Demonstrada a eficácia na planta do tabaco, os pesquisadores partiram para a segunda etapa do estudo, com a introdução do gene no feijão. “No momento, estamos isolando a seqüência do DNA que controla a expressão do gene de resistência à seca, para que ele seja ‘acionado’ apenas quando não houver água em quantidade suficiente”, conta o pesquisador. “O feijão poderá ‘ligar’ ou ‘desligar’ o gene, de acordo com a oferta de recursos hídricos”, explica.
Os genes que conferem resistência à seca também estão sendo introduzidos em soja para o desenvolvimento de soja tolerante ao estresse hídrico e, dessa forma, beneficiar os agricultores do Centro-Oeste, que na época do veranico, enfrentam problemas com a produtividade de suas lavouras. “Os produtores vão conseguir passar pela fase mais seca do ano, mantendo sua produção”, explica Romano.
Desperdício
O pesquisador prevê problemas para a fase de estudos em campo, já que estes dependem de licenças ambientais emitidas pelo IBAMA.
A falta de licença ambiental é uma ameaça ao trabalho dos pesquisadores, que corre o sério risco de ser paralisado. Isso aconteceu com as pesquisas para o desenvolvimento da batata resistente a vírus e do feijão resistente à praga do mosaico dourado, ambas suspensas e aguardando licenças para estudos em campo.
A Embrapa e as universidades públicas são centros de excelência em pesquisas com produtos geneticamente modificados no Brasil. Apenas a Embrapa desenvolve 11 variedades de soja transgênica, além de estudos com batata, mamão, cana-de-açúcar, milho e trigo. Quase todas as pesquisas são realizadas em parceria com universidades federais ou estaduais.
“A burocracia que os pesquisadores encontram agora para conseguir dar continuidade aos estudos, saindo dos laboratórios e passando para o campo, significa um desperdício de talento e de dinheiro público”, argumenta Romano. “Muitas vezes é dinheiro jogado fora, pois alguns projetos contam com recursos e não podem ser finalizados”, diz o cientista.
Em dezembro de 2003, Romano e mais de 300 cientistas estiveram em Brasília para conversar com os parlamentares sobre as agruras enfrentadas pela ciência no Brasil. “Pedimos aos deputados federais que alterem o PL 2401/03 (que regulamenta e lei de biossegurança no Brasil) para que as pesquisas no País não fiquem inviabilizadas como estão agora”, afirma Romano.

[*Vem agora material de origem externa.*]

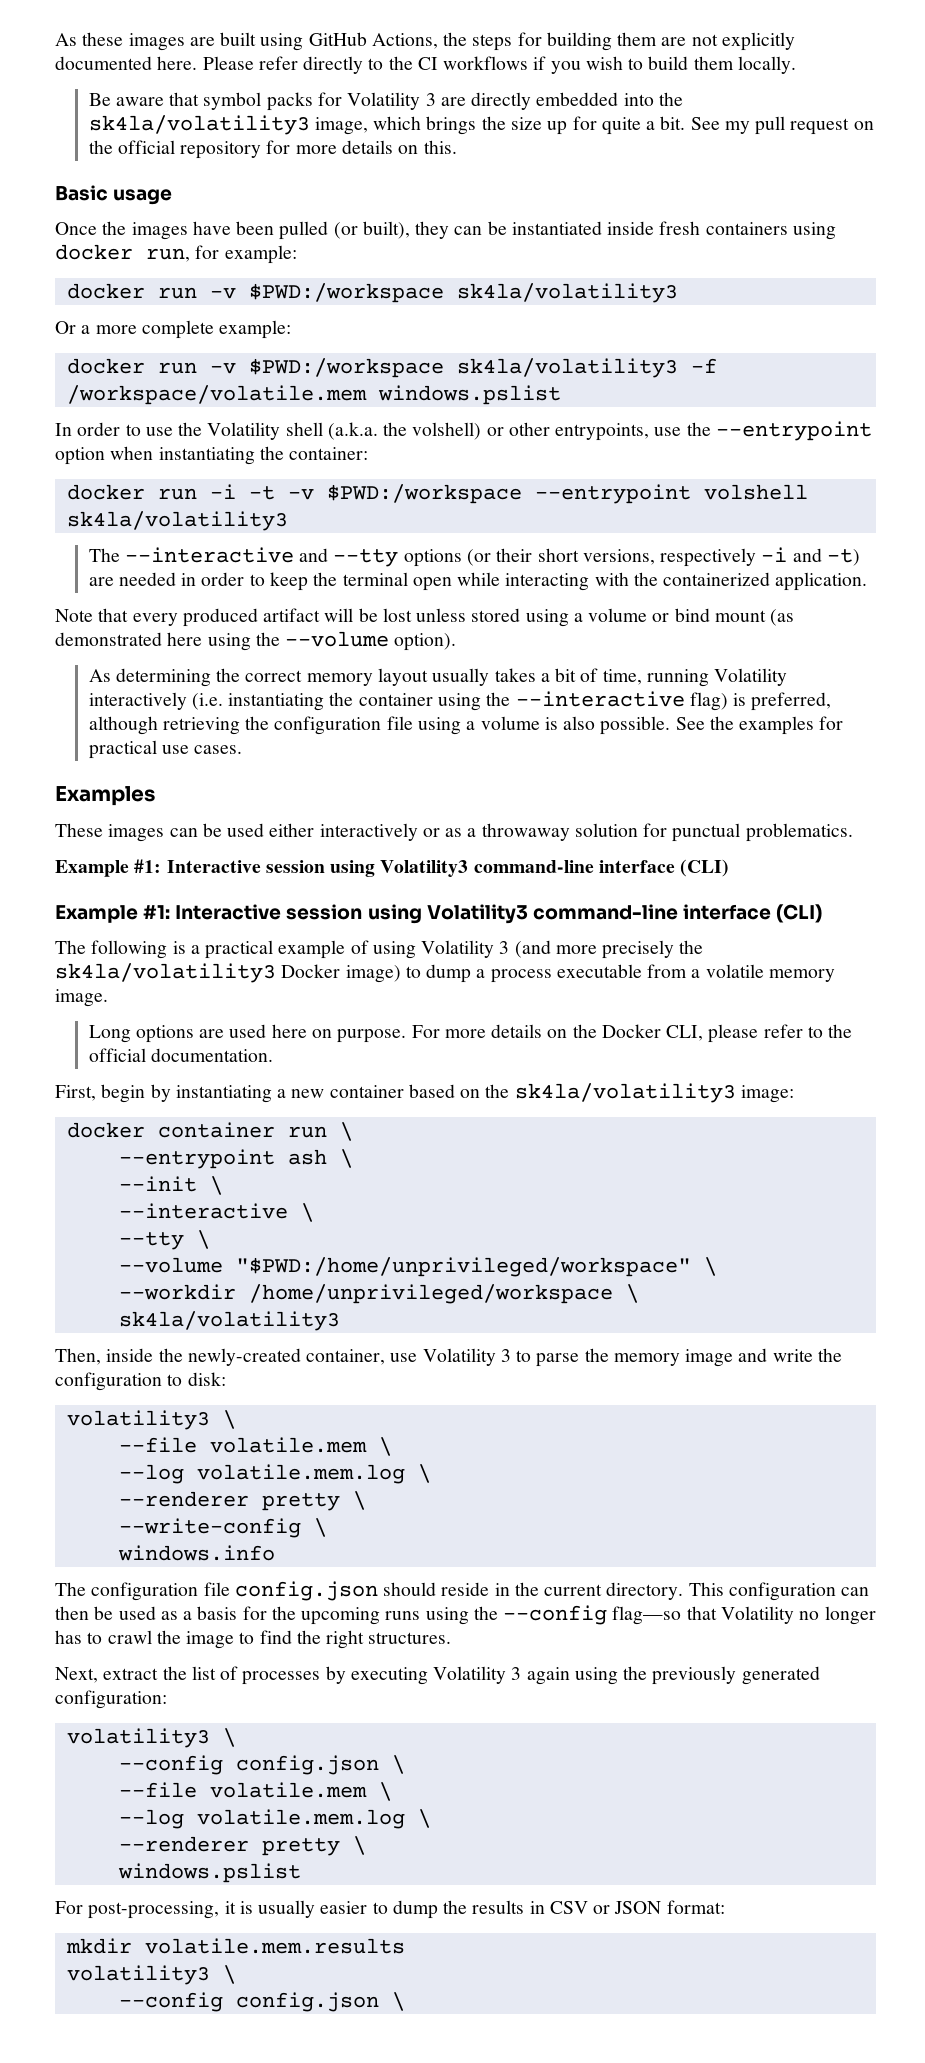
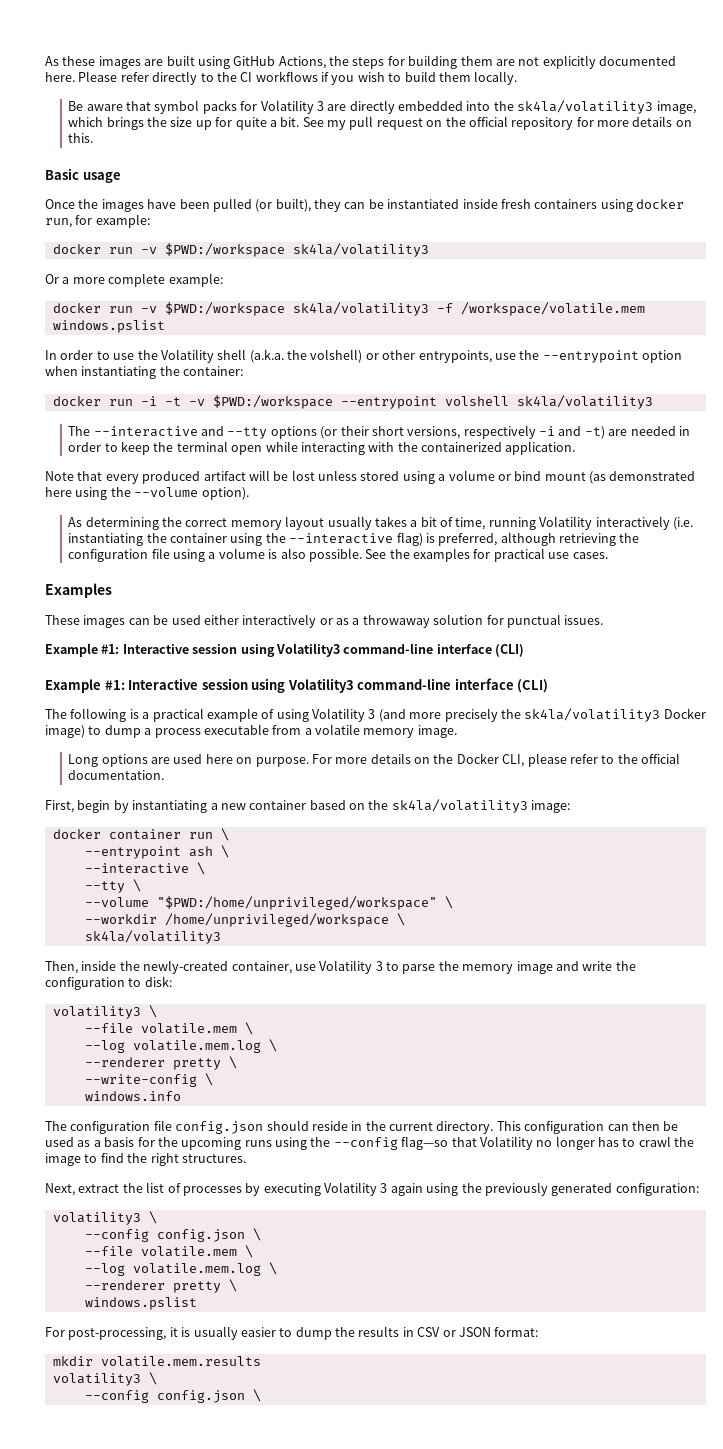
[745,823,853,842] problematics. -> [564,615,604,625] issues.
[118,1176,223,1195] // --init \ -> (229, 851) none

Os cientistas pedem que seja fortalecido o papel da CTNBio (Comissão Técnica Nacional de Biossegurança) como órgão responsável pela liberação de pesquisas com organismos geneticamente modificados no Brasil. “Queremos que sejam reconhecidos como conclusivos os pareceres emitidos pela comissão, formada por cientistas com competência para avaliar tecnicamente se o estudo pode ser realizado ou não”, explica o pesquisador da Embrapa. “Não pode haver burocracia para pesquisas”, completa.
No caso do feijão resistente à seca, além da licença, faltam recursos específicos para o projeto. O trabalho está sendo realizado com sobras de recursos e equipamentos de outros estudos. “Estamos em busca de investimentos direcionados para essa pesquisa ”, diz Romano.